Volume > Issue > Who Can Be Called "The Greatest"?

Who Can Be Called “The Greatest”?

ON MAKING CATEGORICAL AFFIRMATIONS

By Alice von Hildebrand | December 2011
Alice von Hildebrand, a Contributing Editor of the NOR, is Professor Emerita of Philosophy at Hunter College of the City University of New York. She is the author, most recently, of Man and Woman: A Divine Invention (Sap­i­entia Press); The Soul of a Lion (Ignatius Press; preface by Joseph Cardinal Ratzinger), about her late husband, the Catholic philosopher Dietrich von Hildebrand; and By Love Refined (Sophia Institute Press). She has written extensively for many Catholic periodicals and works closely with the Dietrich von Hildebrand Legacy Project, whose aim is to translate her late husband's work into English.

I have always been struck by how often some thinkers make apparently apodictic statements about others, declaring so-and-so to be “the greatest.” In order to make such categorical affirmations, the person doing so must be talking about a domain in which he is fully competent, and also be acquainted with the works of the “competitors” for this honor. This is no easy task.

The famous analytic philosopher Gilbert Ryle is eloquent in his praise of German philosopher Martin Hei­degger: “I have nothing but admiration for his special undertaking…. He is a thinker of real importance.” The talented Jewish philosopher Emmanuel Levinas does not hesitate to write, “For me Heidegger is the greatest philosopher of the [twentieth] century, perhaps one of the very great philosophers of the millennium.” This encomium is all the more amazing considering that Levinas knew that Heidegger was a committed Nazi. Can one’s philosophy be totally unrelated to one’s political views? Michael Wyschogrod, a respected Jewish theologian, has also called Heidegger the greatest philosopher of the twentieth century.

Is it possible for a contemporary philosopher to have adequate knowledge of all the thinkers of the twentieth century? Are not the figures and events of this century the most difficult to evaluate because we are so close to them? Philosophers often leave behind a literary bequest containing many unpublished manuscripts that may be very valuable; moreover, when a philosopher’s books are written in a foreign language they are not widely accessible until long after his death, unless they were adequately translated during his lifetime. For these reasons, it is risky to “canonize” an intellectual contemporary. History may one day declare: “Step down; others are more worthy of this honor.”

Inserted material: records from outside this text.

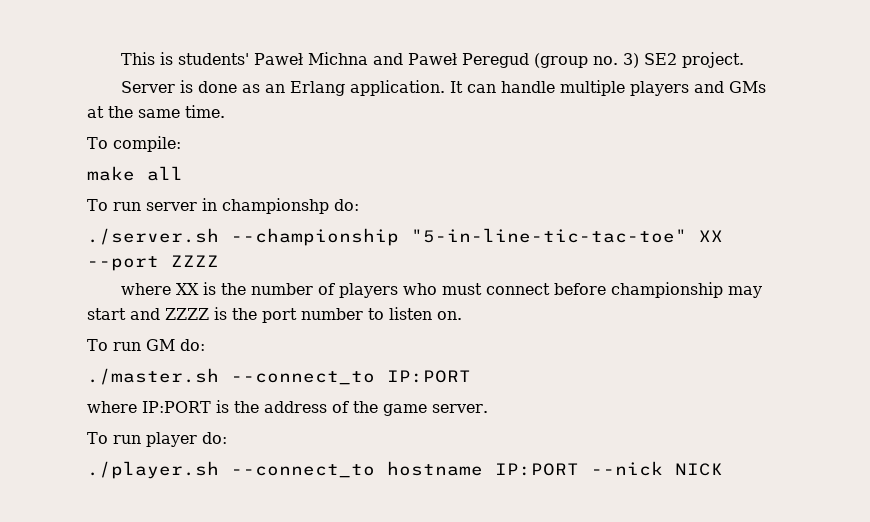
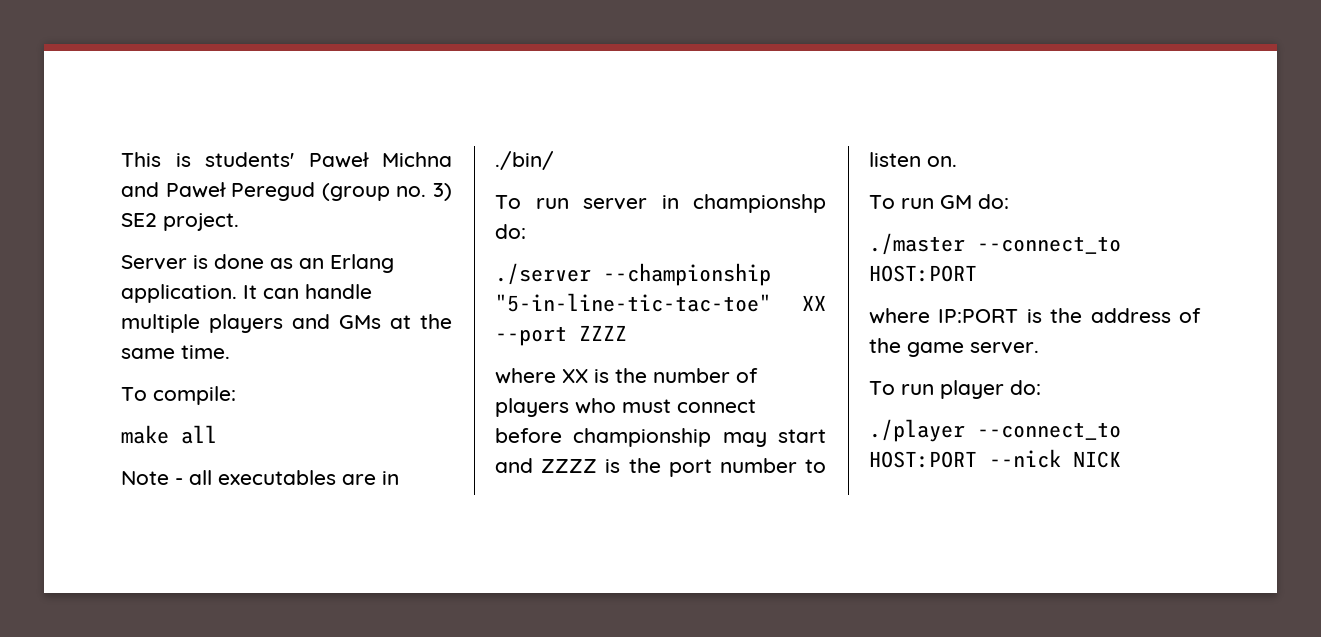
(183, 173) none -> [121,470,399,485] [495,151,554,170] // Note - all executables are in ./bin/
[87,228,219,245] ./server.sh -> [495,263,591,285] ./server
[87,368,471,385] ./master.sh --connect_to IP:PORT -> [869,233,1121,255] [869,265,977,282] ./master --connect_to HOST:PORT
[87,461,579,479] ./player.sh --connect_to hostname IP:PORT -> [869,419,1121,442] [869,451,977,468] ./player --connect_to HOST:PORT

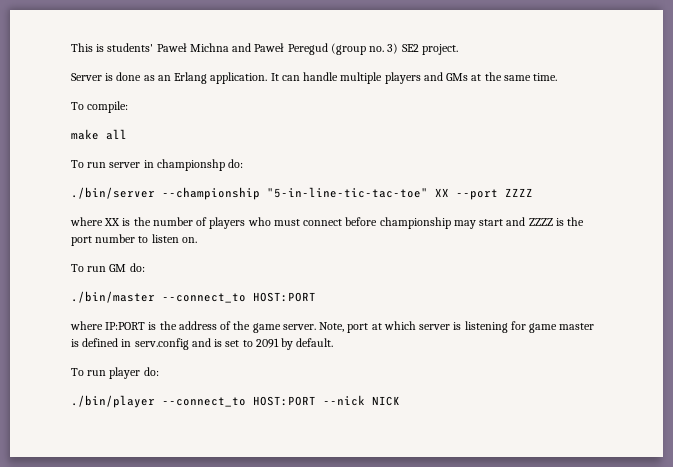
[121,470,399,485] [495,151,554,170] // Note - all executables are in ./bin/ -> (127, 134) none
[495,263,591,285] ./server -> [71,187,155,199] ./bin/server
[869,233,965,255] ./master -> [71,291,155,303] ./bin/master
(1039, 348) none -> [319,321,595,333] [71,338,334,350] Note, port at which server is listening for game master is defined in serv.config and is set to 2091 by default.
[869,419,965,442] ./player -> [71,395,155,408] ./bin/player

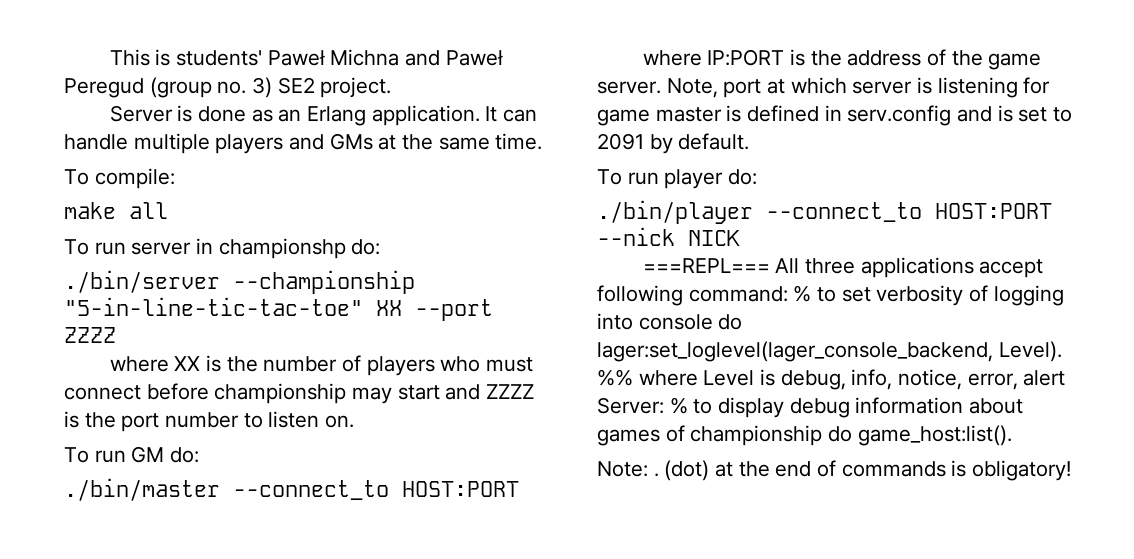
(400, 401) none -> [642,257,1044,278] [597,285,1064,306] [597,313,743,330] [597,341,1062,362] [597,369,1066,390] [597,397,1024,418] [597,425,1012,446] [597,460,1072,481] // ===REPL=== All three applications accept following command: % to set verbosity of logging into console do lager:set_loglevel(lager_console_backend, Level). %% where Level is debug, info, notice, error, alert Server: % to display debug information about games of championship do game_host:list(). // Note: . (dot) at the end of commands is obligatory!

There are numerous great thinkers whose brilliance was discovered long after their demise. Jean Pierre de Caussade, S.J., is a case in point. His remarkable religious classic, Abandonment to Divine Providence, was published one hundred and ten years after his death and is now highly recommended by spiritual directors for the depth and sublimity of its religious insights. Another example is the German philosopher Adolf Reinach, who is much more appreciated today than when he died at the young age of 34, a victim of the First World War.